Pochi giorni fa un gruppo di minorenni lo ha aggredito a Chiaia, quartiere di Napoli, nella zona dei “baretti”, ritrovo e richiamo della movida. Uno del branco lo ha accoltellato e l’ha ridotto in condizioni critiche: i medici gli hanno dovuto asportare la milza. Ricoverato all’ospedale San Paolo, il quadro clinico di Bruno Petrone appare in miglioramento anche se la prognosi non è sciolta. Ma lui, 18 anni e i sogni sporchi del suo sangue innocente, non chiede altro che di sapere se il suo destino è cambiato per sempre.

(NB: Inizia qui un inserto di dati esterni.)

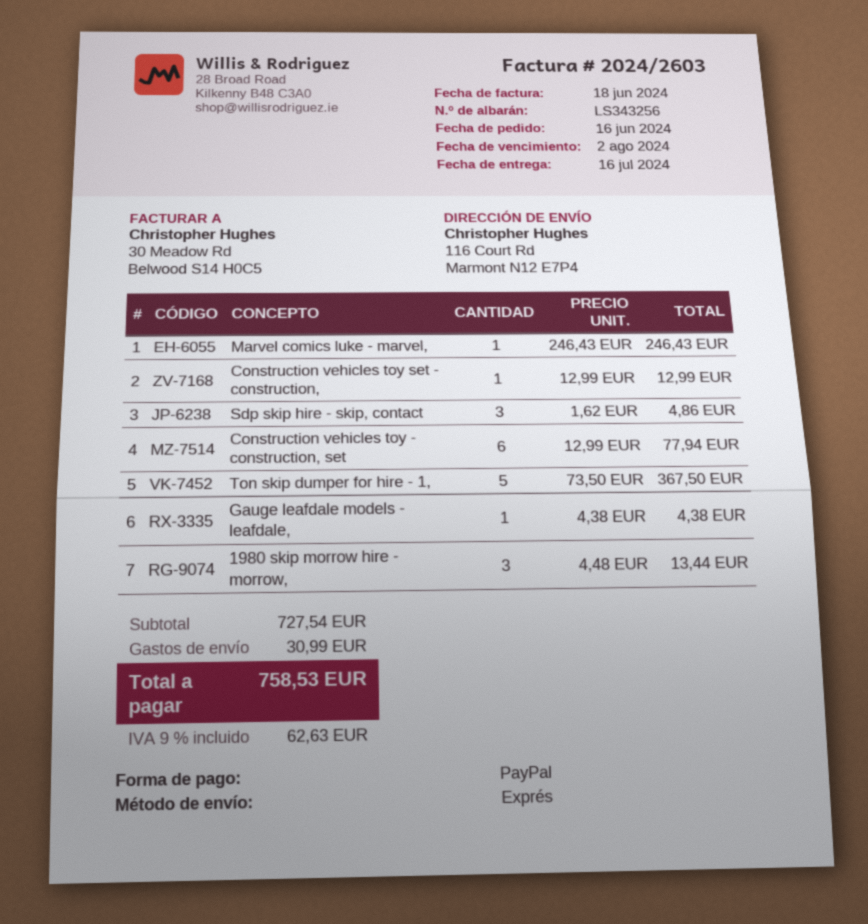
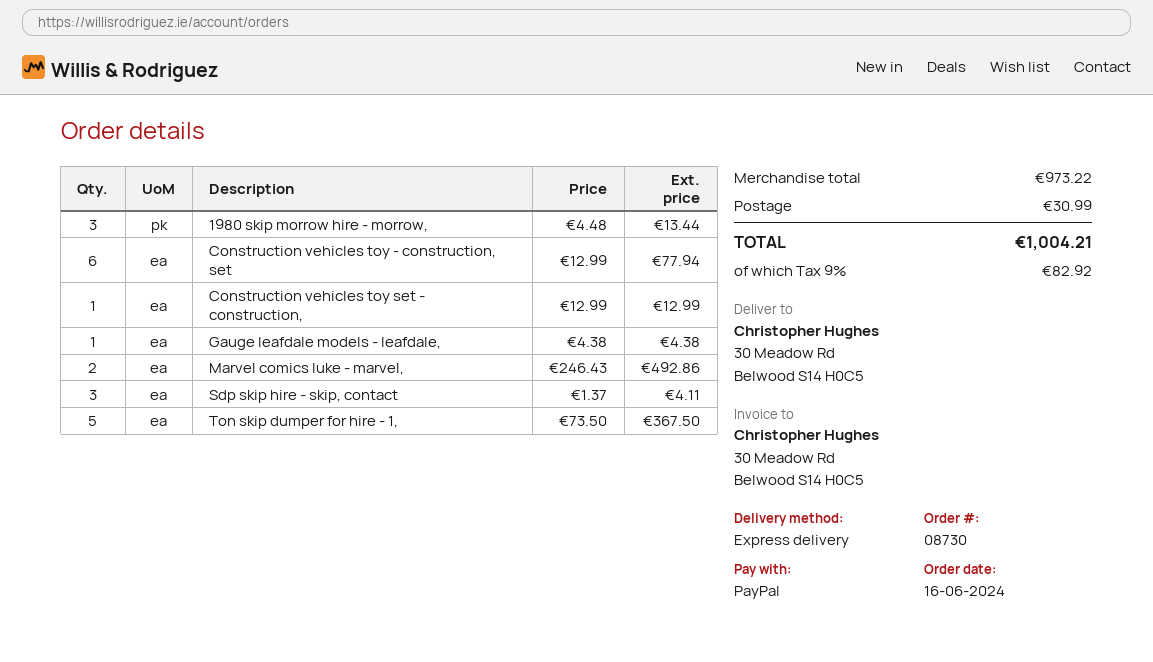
ship to: 116 Court Rd, Marmont N12 E7P4 -> 30 Meadow Rd, Belwood S14 H0C5
Marvel comics luke - marvel,: 1 x 246.43 = 246.43 -> 2 x 246.43 = 492.86
Sdp skip hire - skip, contact: 3 x 1.62 = 4.86 -> 3 x 1.37 = 4.11
subtotal: 727.54 -> 973.22
tax: 9% = 62.63 -> 9% = 82.92
total: 758.53 -> 1004.21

A stravolgere la sua storia sono stati quattro minorenni, da ieri in stato di fermo con l’accusa di tentato omicidio, mentre un quinto ragazzino è stato denunciato a piede libero. Si sono tutti presentati in Questura a Napoli, cospargendosi il capo di cenere, come se delle scuse bastino a cancellare quanto è toccato a Bruno.

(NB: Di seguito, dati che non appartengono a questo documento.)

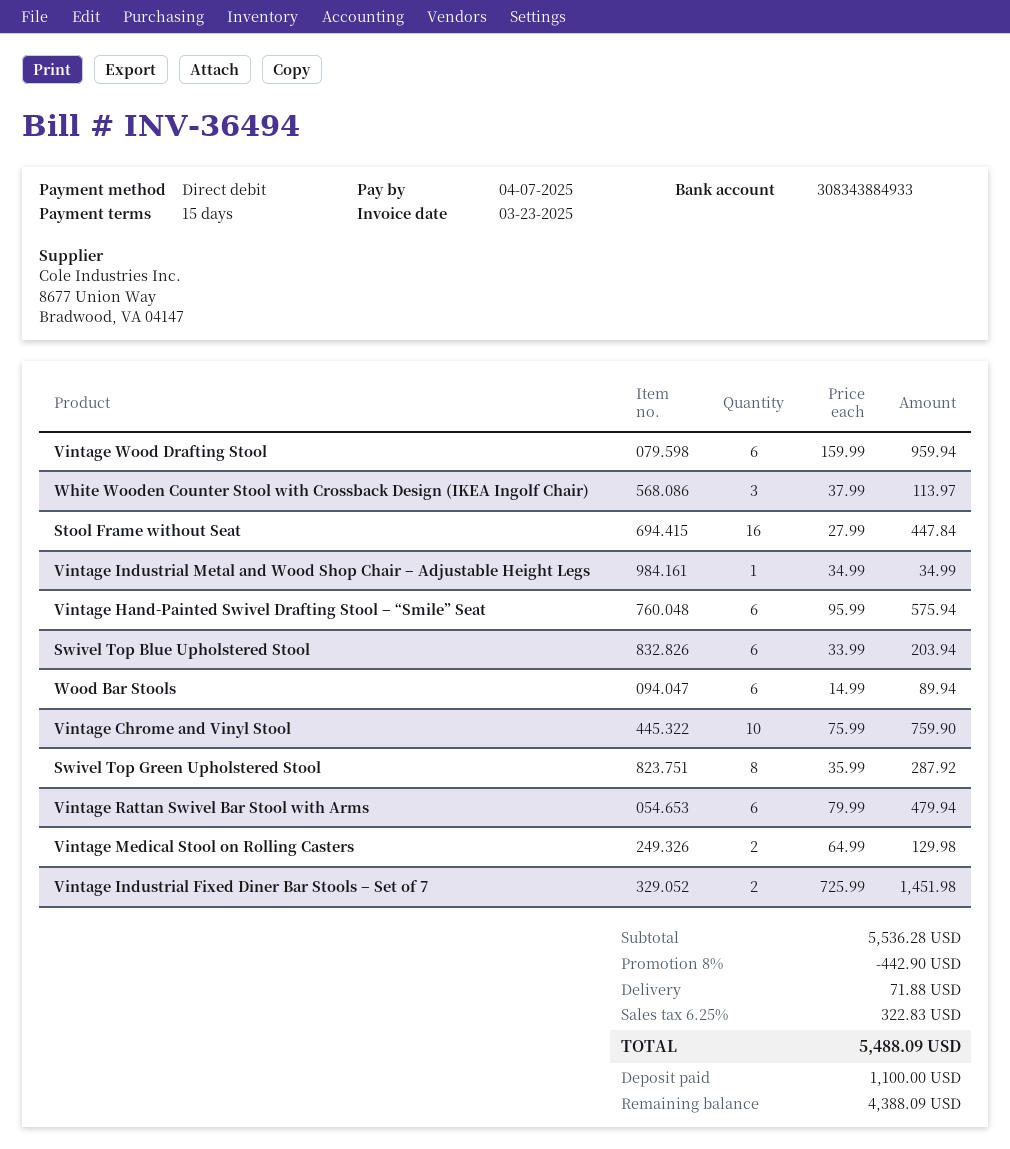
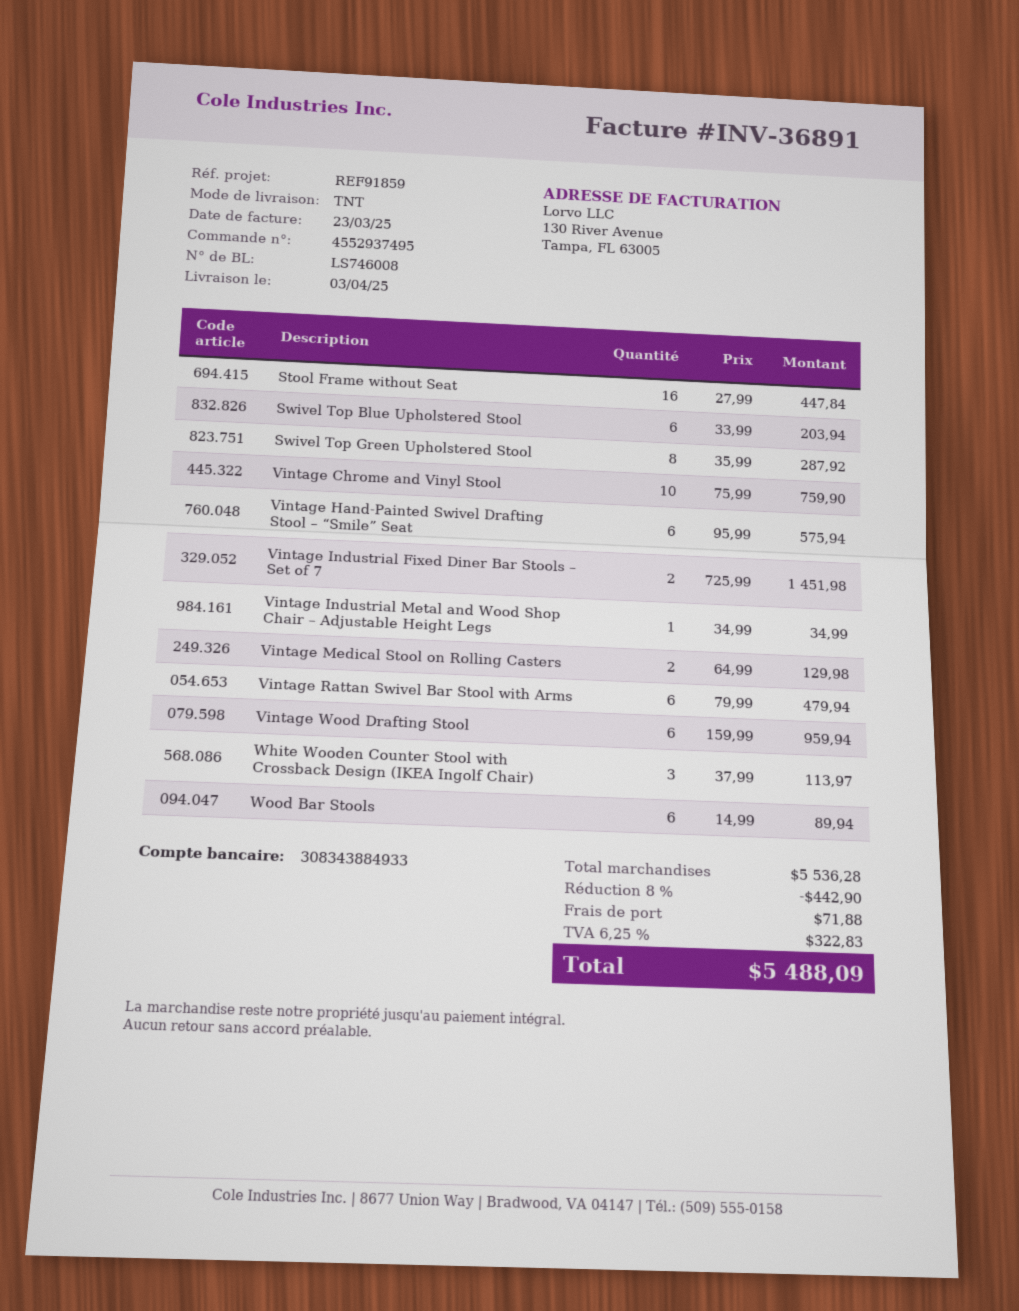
invoice number: INV-36494 -> INV-36891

Tutto è accaduto tra il 26 e il 27 dicembre. Bruno era in via Bisignano, a Chiaia. Si trovava in compagnia di amici, quando un gruppetto di ragazzini (un 15enne e quattro 17enni), in sella a due scooter, lo ha incrociato e lo ha aggredito per regolare vecchie ruggini rinfocolate da un diverbio avvenuto la scorsa settimana. A sferrare le coltellate al fianco e all’addome, che hanno ridotto Bruno in Rianimazione, è stato un 15enne che adesso deve rispondere di tentato omicidio e porto abusivo di arma da taglio.

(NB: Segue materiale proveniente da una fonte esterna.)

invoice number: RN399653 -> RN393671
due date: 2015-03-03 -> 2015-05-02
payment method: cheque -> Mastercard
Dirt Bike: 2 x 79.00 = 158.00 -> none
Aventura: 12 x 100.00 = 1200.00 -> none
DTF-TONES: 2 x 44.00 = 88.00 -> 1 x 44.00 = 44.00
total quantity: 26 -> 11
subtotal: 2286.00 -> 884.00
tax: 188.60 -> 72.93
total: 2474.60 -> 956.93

L’udienza di convalida del fermo si terrà oggi. I quattro ragazzini appartengono tutti a famiglia senza legami con la malavita, a testimonianza dell’allarme per la diffusione della violenza giovanile anche in contesti ‘normali’. Dinanzi al giudice per le indagini preliminari del Tribunale per i minorenni di Napoli si potranno meglio definire alcuni aspetti di questa storia ricostruita solo in parte. Il 15enne pare abbia spiegato di essere uscito di casa con un coltello in tasca non perché volesse aggredire Bruno, ma perché – ha detto – solitamente si “arma” qualora si palesasse la necessità di difendersi: una spiegazione che gli inquirenti potrebbero decidere di approfondire per capire se è veritiera o se è un tentativo per ridimensionare la contestazione della premeditazione. Va infatti stabilito se il gruppetto abbia incontrato casualmente Bruno Petrone, come sostenuto, o se invece sia andato a caccia del 18enne.
Bruno, intanto, resta in ospedale. I sogni sono in pausa e resta lo choc per quanto accaduto, mentre l’unica domanda che continua a porsi è se potrà tornare a giocare a calcio.